その昔、山口百恵松田聖子の時代はアイドルは一般人からは果てしなく遠い存在であって、ファンとの直接の関わりは無いものとして扱われていました。アイドルの歌披露の合間に客席で応援してる特攻服の「親衛隊」が映し出される事はありましたが、それに対してアイドル側がどう認識しているのかなどが映し出されたり、語られることはありませんでした。コンサートに足を運ぶような熱心なファンも、テレビで見て応援している人も、等しく「ファンの皆さん」だったわけです。(現場はともかくテレビが切り取るシーンとしては)


それから時代は変わって、今はコメントを送ることもできるblogや、握手会など直接会える機会も多く、アイドルとファンの距離は急速に縮まっています。演者とファンは互いを認識し合った一つの共同体を形成していると言ってもいいでしょう。しかしメディアの取り上げ方はこの変化には対応しておらず、アイドルファンを取り上げるとなれば、ヲタ芸を打ったり、握手のために何百枚とCDを買うような突出した人をクローズアップするなど、その中の偏って突出した部分ばかりを面白おかしく取り上げて来たように思うのです。
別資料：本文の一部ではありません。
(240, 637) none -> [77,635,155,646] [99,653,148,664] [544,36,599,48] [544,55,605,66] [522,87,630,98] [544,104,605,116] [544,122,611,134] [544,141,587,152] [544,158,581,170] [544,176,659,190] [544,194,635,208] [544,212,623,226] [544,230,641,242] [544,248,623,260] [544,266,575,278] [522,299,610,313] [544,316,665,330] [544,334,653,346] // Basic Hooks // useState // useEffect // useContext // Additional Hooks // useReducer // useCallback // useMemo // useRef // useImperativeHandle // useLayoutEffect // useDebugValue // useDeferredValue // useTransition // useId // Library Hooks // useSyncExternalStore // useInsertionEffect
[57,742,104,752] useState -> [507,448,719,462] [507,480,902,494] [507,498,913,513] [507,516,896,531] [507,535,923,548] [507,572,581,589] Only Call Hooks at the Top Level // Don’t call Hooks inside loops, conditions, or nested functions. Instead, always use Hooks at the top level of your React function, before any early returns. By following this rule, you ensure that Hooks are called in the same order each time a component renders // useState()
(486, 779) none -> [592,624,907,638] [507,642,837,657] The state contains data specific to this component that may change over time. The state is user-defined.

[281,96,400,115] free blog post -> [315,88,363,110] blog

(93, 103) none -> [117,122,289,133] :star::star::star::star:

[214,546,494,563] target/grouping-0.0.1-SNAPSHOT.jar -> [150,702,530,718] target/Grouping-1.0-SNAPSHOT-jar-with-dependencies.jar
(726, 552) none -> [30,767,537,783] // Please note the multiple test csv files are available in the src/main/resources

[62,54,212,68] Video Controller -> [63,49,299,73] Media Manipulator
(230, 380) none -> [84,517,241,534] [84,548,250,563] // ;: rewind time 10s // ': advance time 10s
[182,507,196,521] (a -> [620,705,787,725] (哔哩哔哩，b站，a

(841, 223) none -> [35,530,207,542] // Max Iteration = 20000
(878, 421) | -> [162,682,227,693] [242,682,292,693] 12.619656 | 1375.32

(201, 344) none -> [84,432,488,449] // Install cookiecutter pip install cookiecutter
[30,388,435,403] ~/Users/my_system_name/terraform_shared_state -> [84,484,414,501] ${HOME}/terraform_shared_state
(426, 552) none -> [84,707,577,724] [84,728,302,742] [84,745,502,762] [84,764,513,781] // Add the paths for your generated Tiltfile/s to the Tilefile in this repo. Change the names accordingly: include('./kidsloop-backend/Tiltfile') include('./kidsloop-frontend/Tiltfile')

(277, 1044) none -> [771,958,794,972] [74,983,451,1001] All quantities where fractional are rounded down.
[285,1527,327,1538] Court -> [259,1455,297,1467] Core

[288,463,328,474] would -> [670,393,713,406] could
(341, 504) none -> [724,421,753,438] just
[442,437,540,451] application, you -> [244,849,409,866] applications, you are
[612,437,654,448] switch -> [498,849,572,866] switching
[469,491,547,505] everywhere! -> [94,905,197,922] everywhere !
そんな中で今回のドッキリ企画は、今の時代に即したアイドルとファンの関係のスタンダードかつあるべき姿を見せてくれたと思うのです。もちろん、おそろいのハチマキなどで外見的には多少TV向けにデフォルメされてはいました。でもそこには奇異な人間を晒し上げようとするような意図は感じられませんでした。ただただファンはアイドルを全力で応援し、彼らを前にアイドルは全力で歌って踊る… シンプルで当たり前の両者の関係をありのままの姿で映してくれたと思うのです。そしてそこから伝わる人には伝わったのは、アイドルとファンの間の信頼関係。先に上げた藤田朋子さんのblogでもまさにそのことについて語られていますし、アライブモーニングさんでも触れられていますね。しっかりとした歌を披露した小田ちゃんの


「起きたら屋根が上がって……でもファンの人たちがいるところだから行ってもいいところだと思った」
(先の参加者レポより)


という言葉なんて泣かせるじゃありませんか。ただでさえ思春期の女の子です。人の悪意には警戒してなきゃいけない年頃ですし、まして芸能人で、なおかつゴシップ事件を起こした先輩の叩かれ様を横目で見ているとなれば、人一倍周囲を警戒し、世界の悪意に対して怯えていてもおかしくないはずなんです。それを「ファンがいる所なら大丈夫」 そんな風に信頼してくれているなんて!


少女たちの多感な時代を食い物にしているわけではない。馬鹿な大人たちを金づるとして搾取しているのでもない。ステージ上のアイドルと、客席を埋めるヲタ、それらが一体となって最高の瞬間が生み出されることがあり、アイドルもファンもその一員でいられることに無上の歓びを感じています。そういうアイドルとファンが生み出す幸せな空間を見せることができたという点でも、非常に稀有で素晴らしい番組であったと思うのです。